Chorev went to East Africa to find out, and what she learned surprised her.

“I went there to talk with distributors of Indian drugs, but discovered that there are local manufacturers in Kenya, Tanzania, and Uganda who are also producing drugs. It’s not something we think about, even though we should. Manufacturing of drugs seems so sophisticated, and it seems to require so much financial investment, quality control, and technical know-how that we don’t imagine it happens in countries that are not otherwise super-industrialized. I wondered why and how these local companies emerged, and how well do they do today?”

These questions are important, not least because they relate to access to affordable and good-quality medicines in poor countries, an issue that became particularly urgent with the AIDS crisis. On the one hand, the most pressing considerations are the price and quality of drugs, whether they’re made locally or imported. On the other hand, might there be a way to improve a country’s economic performance by producing them locally?

Chorev is more interested in the question of quality than the question of price. “I can’t tell you if [Kenya, Tanzania, and Uganda] will be able to produce drugs more cheaply than India, but what I try to figure out is the conditions under which they produce drugs in ways that fulfill their needs for cheap but good-quality medicines.”

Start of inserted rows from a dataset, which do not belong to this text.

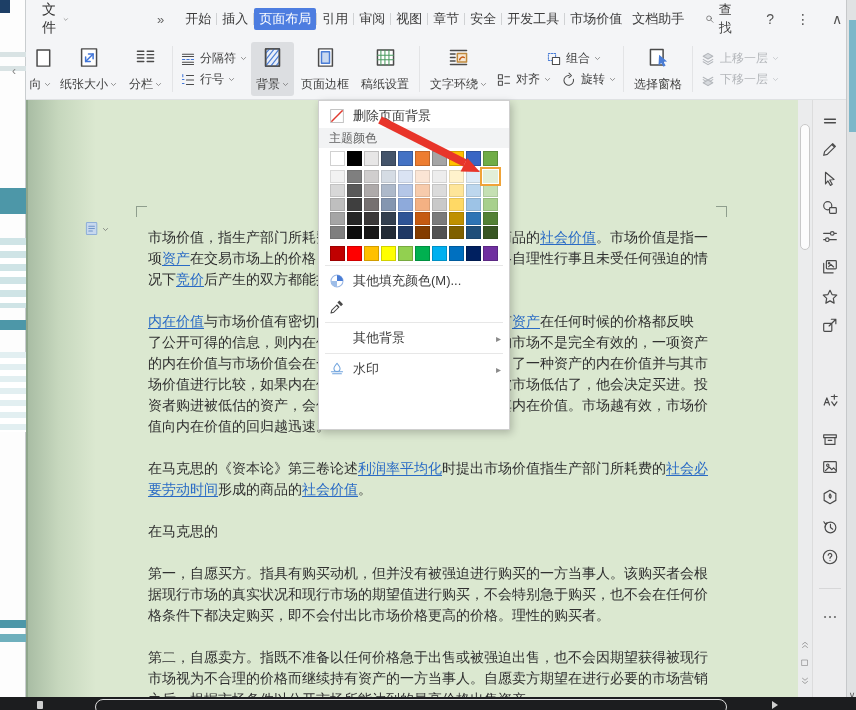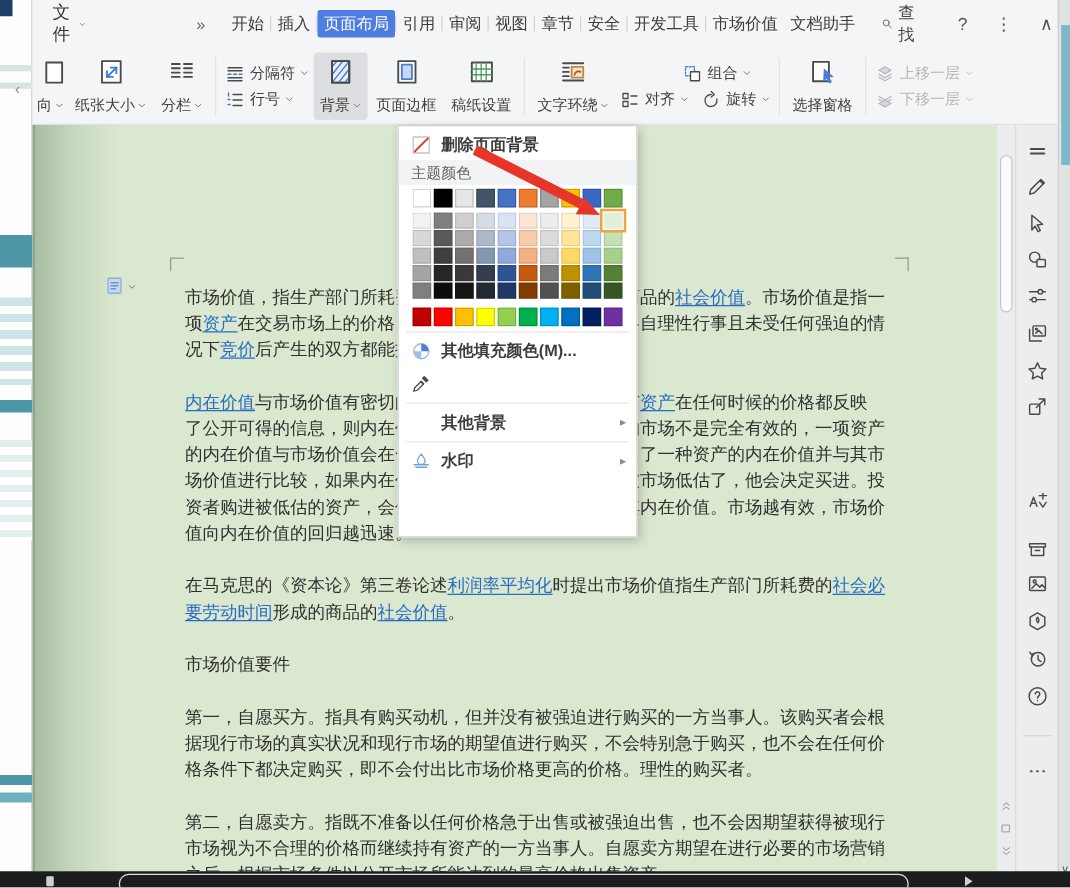--- a/index.html
+++ b/index.html
@@ -85,7 +85,7 @@
   
   .menu { position:absolute; left:318px; top:100px; width:192px; height:330px; background:#ffffff;
     border:1px solid #cfcfcf; box-shadow:2px 3px 8px rgba(0,0,0,.22); z-index:20; padding-top:3px; font-size:13px; color:#3d3d3d; }
-  .mi { height:24px; display:flex; align-items:center; gap:8px; padding:0 8px 0 10px; cursor:default;font-weight:bold; }
+  .mi { height:24px; display:flex; align-items:center; gap:8px; padding:0 8px 0 10px; cursor:default; }
   .mi.tall { height:26px; }
   .mi .sublbl { flex:1; }
   .subarr { color:#8a8a8a; font-size:10px; }

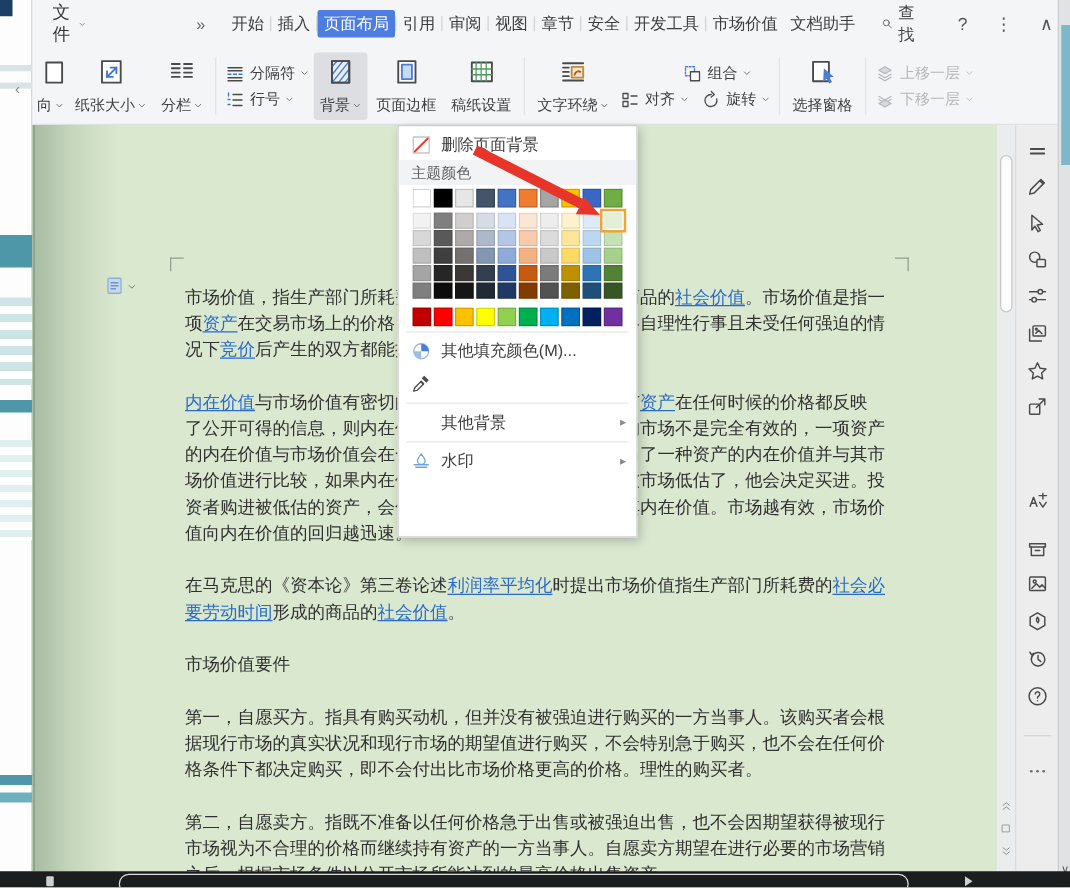--- a/index.html
+++ b/index.html
@@ -479,7 +479,7 @@
         <div class="tline" style="top: 316px;"><span>值向内在价值的回归越迅速。</span></div>
         <div class="tline" style="top: 358px;"><span>在马克思的《资本论》第三卷论述</span><span class="lnk">利润率平均化</span><span>时提出市场价值指生产部门所耗费的</span><span class="lnk">社会必</span></div>
         <div class="tline" style="top: 379px;"><span class="lnk">要劳动时间</span><span>形成的商品的</span><span class="lnk">社会价值</span><span>。</span></div>
-        <div class="tline" style="top: 421px;"><span>市场价值要件</span></div>
+        <div class="tline" style="top: 421px;"><span>在马克思的</span></div>
         <div class="tline" style="top: 463px;"><span>第一，自愿买方。指具有购买动机，但并没有被强迫进行购买的一方当事人。该购买者会根</span></div>
         <div class="tline" style="top: 484px;"><span>据现行市场的真实状况和现行市场的期望值进行购买，不会特别急于购买，也不会在任何价</span></div>
         <div class="tline" style="top: 505px;"><span>格条件下都决定购买，即不会付出比市场价格更高的价格。理性的购买者。</span></div>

Transnational connections play an important role in this seemingly local question. These could be interpersonal or business connections (which form part of Chorev’s analysis), or they could take the form of foreign aid.

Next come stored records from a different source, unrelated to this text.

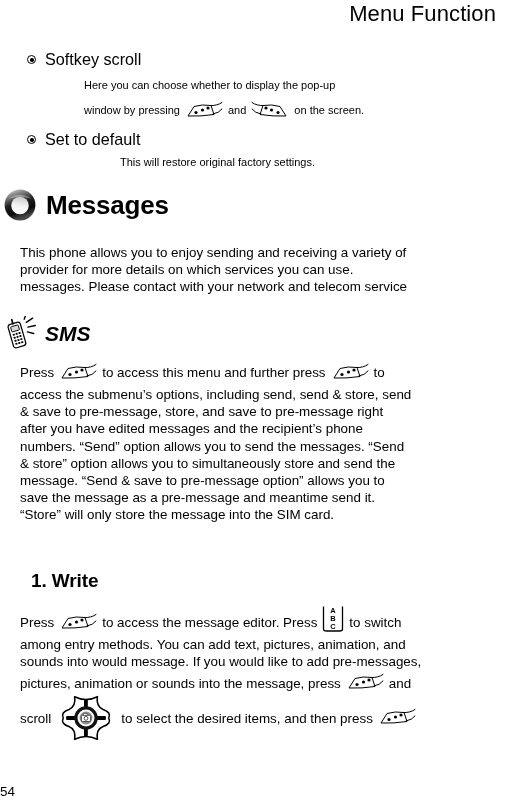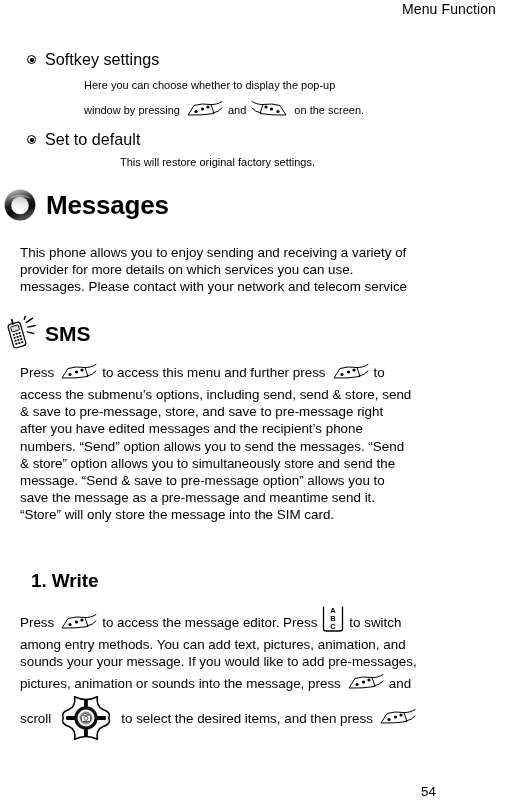--- a/index.html
+++ b/index.html
@@ -30,7 +30,7 @@
     position: absolute;
     top: 1px;
     right: 9px;
-    font-size: 14px;
+    font-size: 22px;
     letter-spacing: 0.1px;
     color: #000;
     white-space: nowrap;

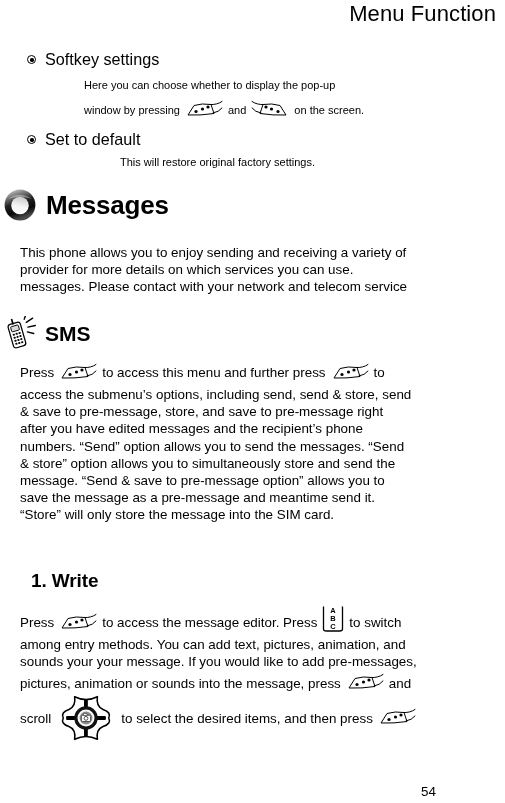--- a/index.html
+++ b/index.html
@@ -261,7 +261,7 @@
 
   <div class="bullet-row" style="left:26px; top:50px;">
     <span class="bullet-mark"></span>
-    <span class="bullet-label">Softkey settings</span>
+    <span class="bullet-label">Softkey scroll</span>
   </div>
 
   <div class="indent-text" style="left:84px; top:75px;">Here you can choose whether to display the pop-up</div>

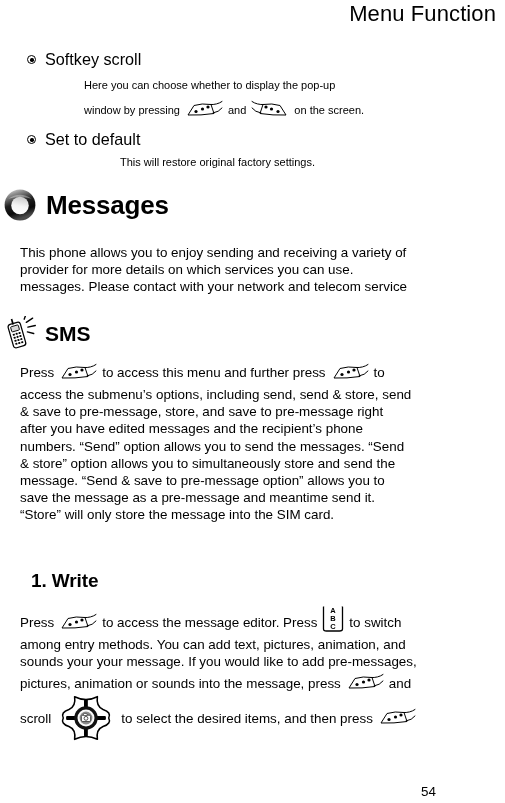--- a/index.html
+++ b/index.html
@@ -266,7 +266,7 @@
 
   <div class="indent-text" style="left:84px; top:75px;">Here you can choose whether to display the pop-up</div>
 
-  <div class="indent-text" style="left:84px; top:100px; display:flex; ">
+  <div class="indent-text" style="left:84px; top:100px; display:flex; align-items:center;">
     <span>window by pressing</span>
     <span class="icon ico-softkey-left">
       <svg viewBox="0 0 80 40" width="40" height="20">

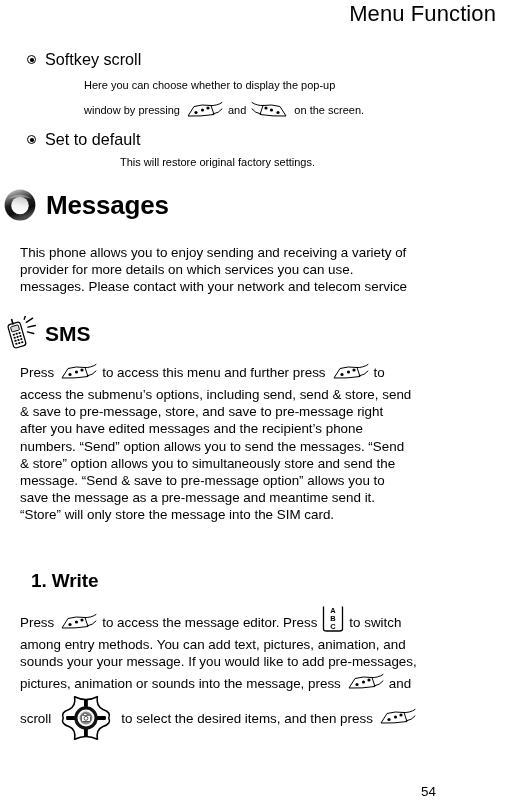--- a/index.html
+++ b/index.html
@@ -98,6 +98,7 @@
   .h-sms {
     font-size: 21px;
     letter-spacing: 0px;
+    font-style: italic;
   }
   .h-write {
     position: absolute;

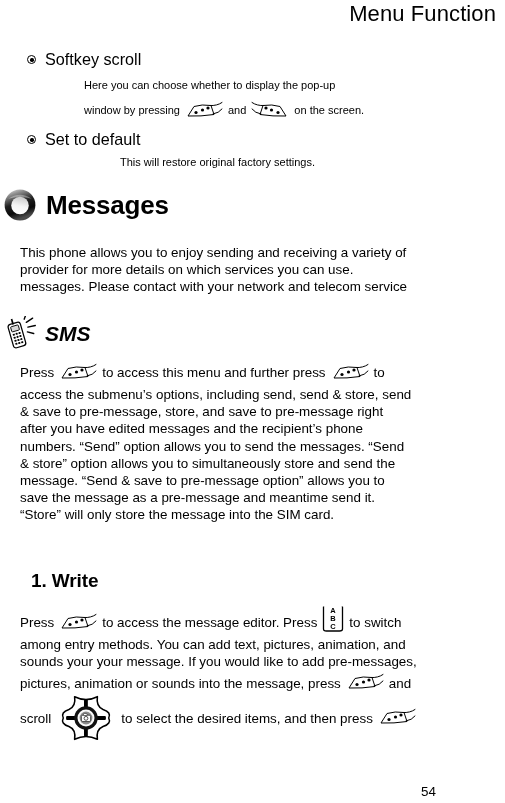--- a/index.html
+++ b/index.html
@@ -363,7 +363,7 @@
     </div>
 
     <div class="para-line">among entry methods. You can add text, pictures, animation, and</div>
-    <div class="para-line">sounds your your message. If you would like to add pre-messages,</div>
+    <div class="para-line">sounds into would message. If you would like to add pre-messages,</div>
 
     <div class="para-line tall">
       <span>pictures, animation or sounds into the message, press</span>

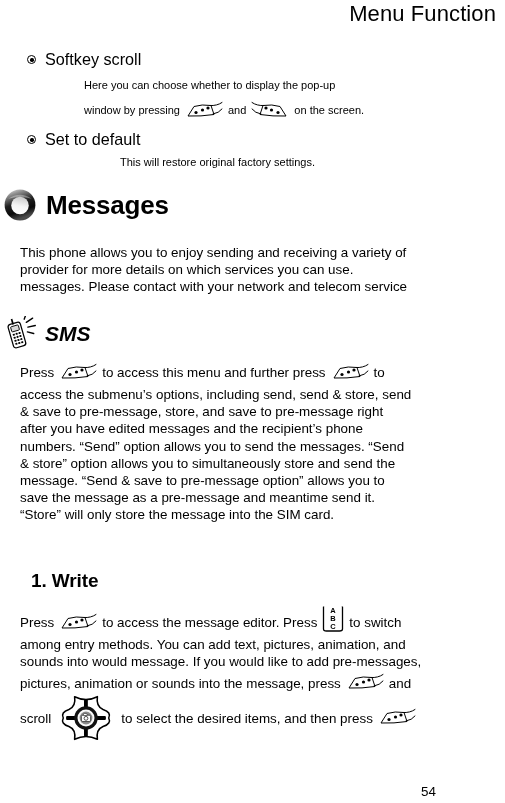--- a/index.html
+++ b/index.html
@@ -134,7 +134,7 @@
     bottom: 4px;
     left: 0;
     width: 436px;
-    text-align: right;
+    text-align: left;
     font-size: 13.4px;
     color: #000;
   }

“The issue of foreign aid is surprisingly controversial,” says Chorev. “It’s difficult to find anyone who’d say that poor people should not deserve access to medicines. Many even agree that rich countries should help. But at the same time, foreign aid is more frequently criticized than celebrated.”

One important finding in her project is the positive contribution of foreign aid in producing better quality drugs in East Africa. “When the book on the World Health Organization came out, I thought I was done with international organizations. I thought that by looking at market practices I was getting myself into a completely different project. Who knew that it will take me right back to where I was before?”